8.26.2006

"I cannot see him..."

I was thinking about Job this morning. Not that I compare my current problems with his; I've just been frustrated by the good advice that people have felt compelled to give me. And I still feel bad, in the dark, confused, irritable.

That's what reminded me of Job, my bad mood. Everyone seems to think Job was such a patient sufferer, I guess because they usually read just the first and last parts of the (very long) book of Job, and everyone remembers his words, "Naked I came from my mother's womb, and naked shall I return; the Lord gave, and the Lord has taken away; blessed be the name of the Lord." But that's not a very good example of Job's attitude. For most of the next thirty chapters, Job complains. Bitterly. He wishes he had died at birth. He says God is treating him as an enemy.

And people know that Job's three friends aren't helpful, but who actually reads what they say? Basically the three defend God against Job's complaints. They say God is just. They say Job is wrong to criticise God and must have done something wrong that God is correcting. There's not much really wrong with what they say, except they assume Job has done more wrong than he actually has.

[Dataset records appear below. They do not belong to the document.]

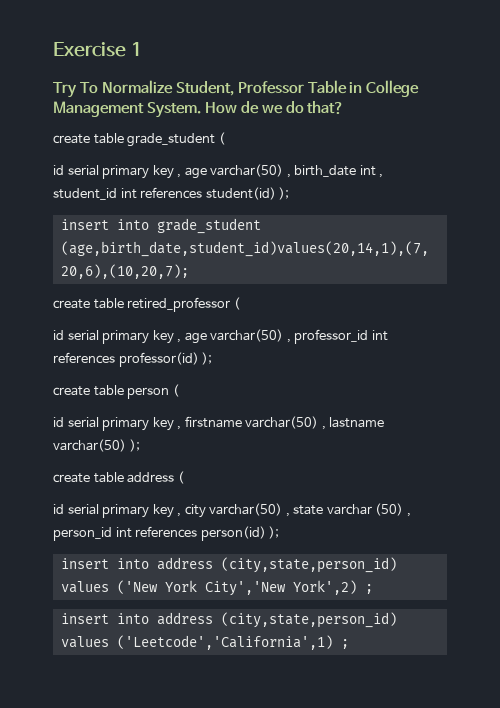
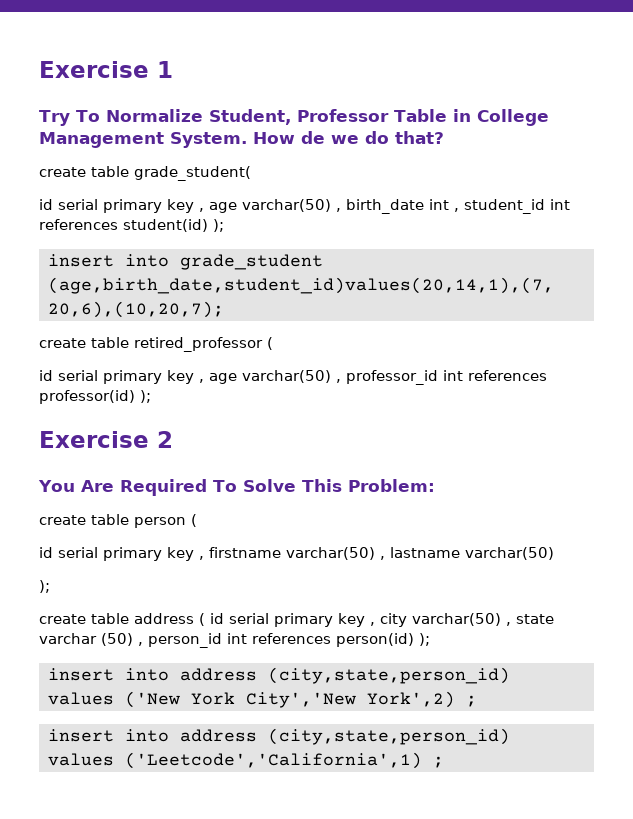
[127,132,225,147] grade_student ( -> [134,166,251,181] grade_student(
(213, 358) none -> [39,431,173,448] [38,479,435,496] // Exercise 2 // You Are Required To Solve This Problem:
(126, 445) none -> (554, 553) //
(184, 477) // -> (205, 619) none

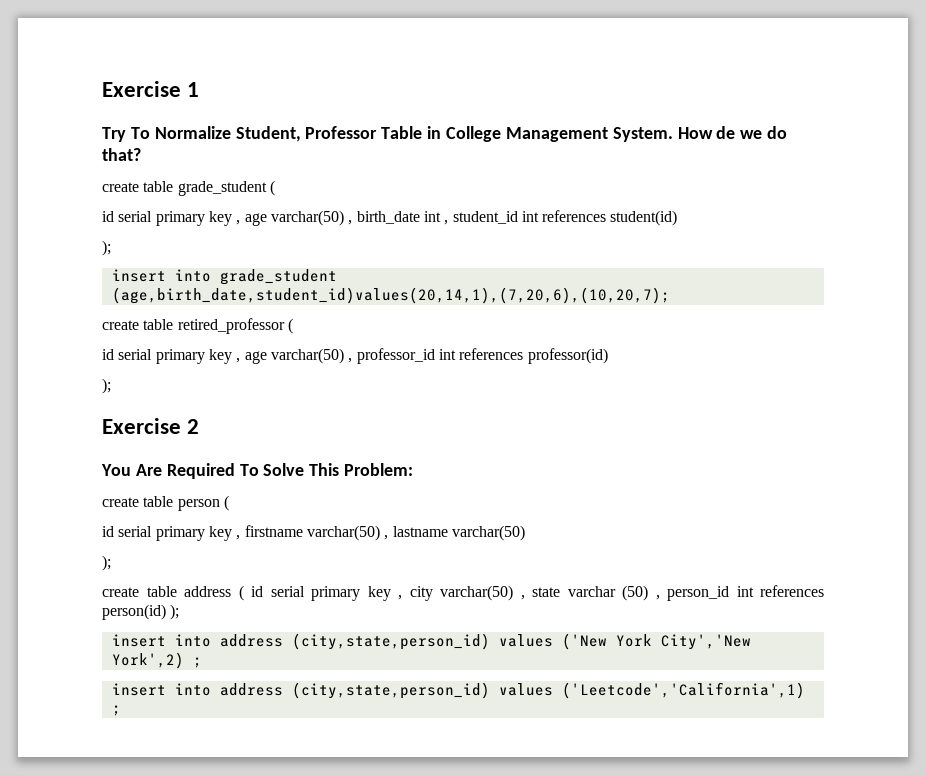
[134,166,251,181] grade_student( -> [177,180,275,196] grade_student (
(208, 225) none -> (678, 218) //
(135, 397) none -> (608, 356) //

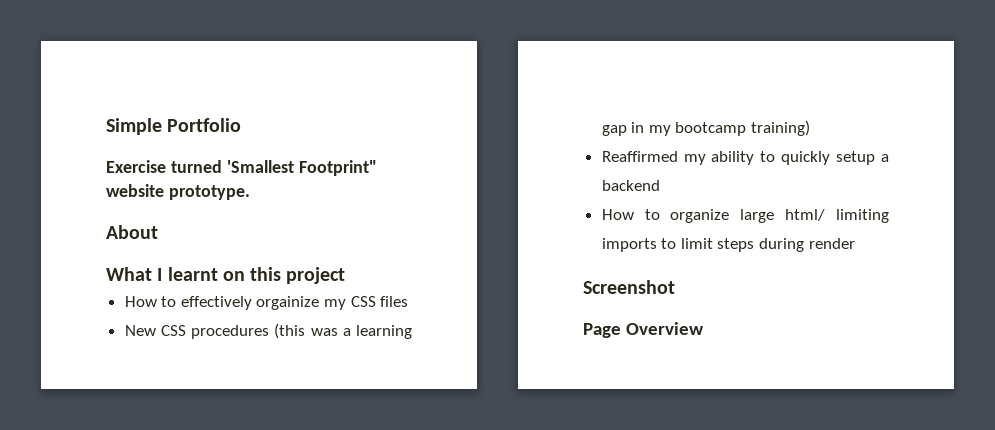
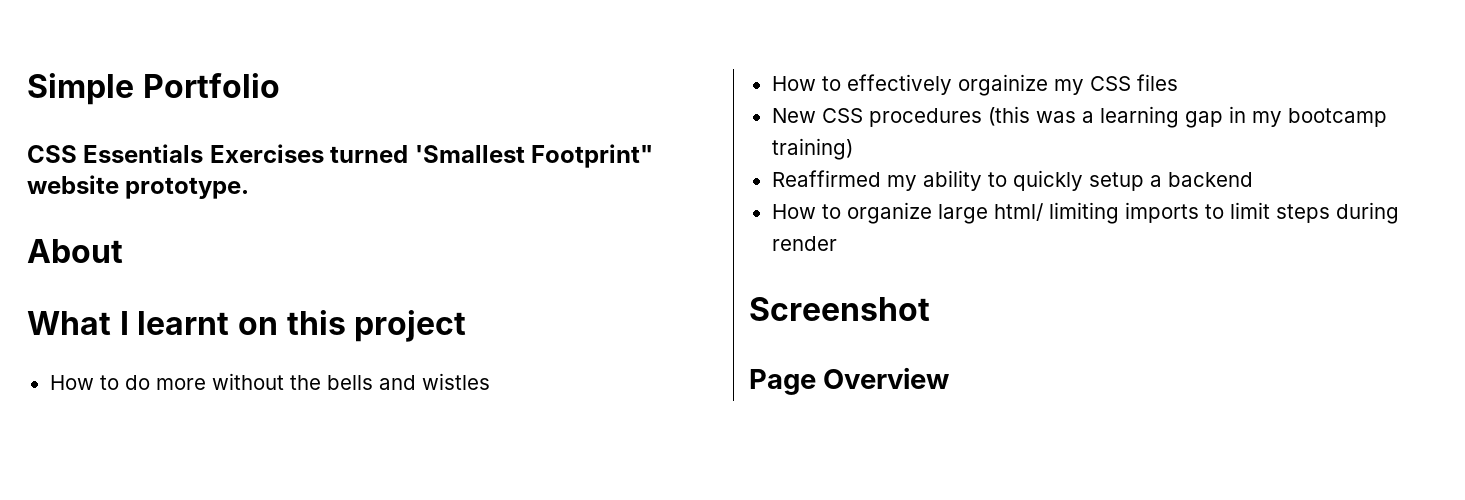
[106,160,166,173] Exercise -> [27,144,324,163] CSS Essentials Exercises
(346, 275) none -> [49,373,490,390] // How to do more without the bells and wistles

But their saying how good and just God is doesn't comfort Job much. Because he's not experiencing this justice and goodness.

I think that's what really sets Job apart. Not his theology—he basically believes the same as his friends, he just knows he didn't do what they think he did. I think the difference is in his hunger to see God. Job will not be satisfied with words; he wants to know where God is, he wants to experience the God he knows.

We hear this especially clearly in his complaint in Job 23:

"Today also my complaint is bitter, [God's] hand is heavy in spite of my groaning. Oh, that I knew where I might find him, that I might come even to his seat! I would lay my case before him and fill my mouth with arguments. I would learn what he would answer me, and understand what he would say to me...

"Behold, I go forward, but he is not there; and backward, but I cannot perceive him; on the left hand I seek him, but I cannot behold him; I turn to the right hand, but I cannot see him...

"My foot has held fast to his steps; I have kept his way and have not turned aside. I have not departed from the commandment of his lips; I have treasured in my bosom the words of his mouth.

"But he is unchangeable and who can turn him? What he desires, that he does. For he will complete what he appoints for me; and many such things are in his mind.

"Therefore I am terrified at his presence; when I consider, I am in dread of him. God has made my heart faint; the Almighty has terrified me; for I am hemmed in by darkness, and thick darkness covers my face."

In the end God does answer him. And Job's complaints are silenced and he falls down and repents of his ignorant presumption.

But he got what he begged for. God spoke to him. God made his presence known. And despite Job's impatience and rash demands, God commends him and gives him more than he had before—telling Job's friends that they'd better hope Job prays for mercy for them.

Could it be that the passionate hunger for God's presence is more important than saying the right things about God? If so, Job's complaints make more sense than any patient defense of God's goodness.


What was Jesus' response when God seemed to have abandoned him?